Women's History Month: O'Keeffe Cupcakes
People & Community
To commemorate Women’s History Month, The Phillips Collection will be celebrating female and female identifying artists during the entire month of March.
As a part of her “The Phillips Dozen” project, Phillips Museum Assistant Emily Rader creates delicious cupcakes inspired by works of art in the permanent collection. Recently, staff got to enjoy pumpkin cupcakes with a maple cream cheese frosting inspired by Georgia O’Keeffe’s Pattern of Leaves.
Georgia O’Keeffe’s Pattern of Leaves
Pumpkin Cake with a Maple Glaze and a Maple Cream Cheese Frosting
Ingredients
Cake
Flour, Puréed Pumpkin, Sugar, Brown Sugar, Buttermilk, Vegetable Oil, Baking Powder, Cinnamon, Powdered Ginger, Nutmeg, Cloves, Allspice, Salt.
Frosting and Glaze
Confectioners Sugar, Cream Cheese, Maple Syrup, Brown Sugar, and Butter.
This work is an olfactory sketch of Georgia O’Keeffe’s Pattern of Leaves. The focus on a single key flavor in this work follows the teachings of Arthur Wesley Dow, O’Keeffe’s most influential teacher. His theories focused on “simplifying and isolating form to reveal its essence”. (PC) This amuse-gueule’s focus on a central motif, maple, is a way of referring back to the original work’s focus. The flavor is made more vibrant by layering maple and similarly tonal flavors like pumpkin and molasses.
The choice of pumpkin is especially significant as a way of representing an artist from the Americas’ work. The earliest evidence of domesticated pumpkin was in Oaxaca, Mexico (over 7,500 years ago) and it was vital to the diet of both the early settlers and the Native Americans. This versatile vegetable, much like O’Keeffe herself, also takes on the flavors of its locales.
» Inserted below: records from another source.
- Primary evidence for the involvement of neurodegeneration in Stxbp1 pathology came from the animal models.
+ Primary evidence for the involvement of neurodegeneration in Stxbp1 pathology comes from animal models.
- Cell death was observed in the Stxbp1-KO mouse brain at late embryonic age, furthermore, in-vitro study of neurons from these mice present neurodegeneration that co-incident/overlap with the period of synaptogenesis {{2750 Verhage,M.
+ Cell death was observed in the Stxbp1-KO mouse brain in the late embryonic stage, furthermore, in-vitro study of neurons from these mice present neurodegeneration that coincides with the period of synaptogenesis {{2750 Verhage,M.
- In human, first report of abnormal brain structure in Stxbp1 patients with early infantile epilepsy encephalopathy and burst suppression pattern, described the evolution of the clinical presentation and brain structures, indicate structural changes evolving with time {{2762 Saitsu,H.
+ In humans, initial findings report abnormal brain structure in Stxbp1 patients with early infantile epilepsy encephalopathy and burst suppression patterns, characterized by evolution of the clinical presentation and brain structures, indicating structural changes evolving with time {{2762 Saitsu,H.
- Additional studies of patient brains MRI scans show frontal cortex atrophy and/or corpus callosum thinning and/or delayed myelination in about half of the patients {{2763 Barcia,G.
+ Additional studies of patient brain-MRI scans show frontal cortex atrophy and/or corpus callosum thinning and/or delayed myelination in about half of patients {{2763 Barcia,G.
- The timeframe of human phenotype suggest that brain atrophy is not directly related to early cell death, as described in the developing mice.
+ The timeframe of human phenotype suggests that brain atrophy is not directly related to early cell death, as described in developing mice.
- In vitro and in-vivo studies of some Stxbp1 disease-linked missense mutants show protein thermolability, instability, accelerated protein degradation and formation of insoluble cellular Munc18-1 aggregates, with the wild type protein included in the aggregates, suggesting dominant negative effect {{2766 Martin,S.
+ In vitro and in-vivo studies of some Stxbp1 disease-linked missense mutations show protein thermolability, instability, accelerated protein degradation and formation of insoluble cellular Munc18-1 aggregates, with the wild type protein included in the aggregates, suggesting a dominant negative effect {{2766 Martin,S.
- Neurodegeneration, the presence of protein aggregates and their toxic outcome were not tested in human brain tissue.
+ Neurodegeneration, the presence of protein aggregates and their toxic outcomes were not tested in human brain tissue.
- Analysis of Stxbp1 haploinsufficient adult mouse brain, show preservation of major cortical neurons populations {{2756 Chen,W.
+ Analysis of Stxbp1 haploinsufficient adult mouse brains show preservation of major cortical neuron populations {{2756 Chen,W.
Georgia O’Keeffe stands as the representative of Gallery 291 and the other Alfred Stieglitz supported artists. Stieglitz brought the European avant-garde, photographers, and American Modernism to greater awareness in America and a significant portion of the Phillips’s collection is dedicated to artists he promoted. Description and recipe by Emily Rader.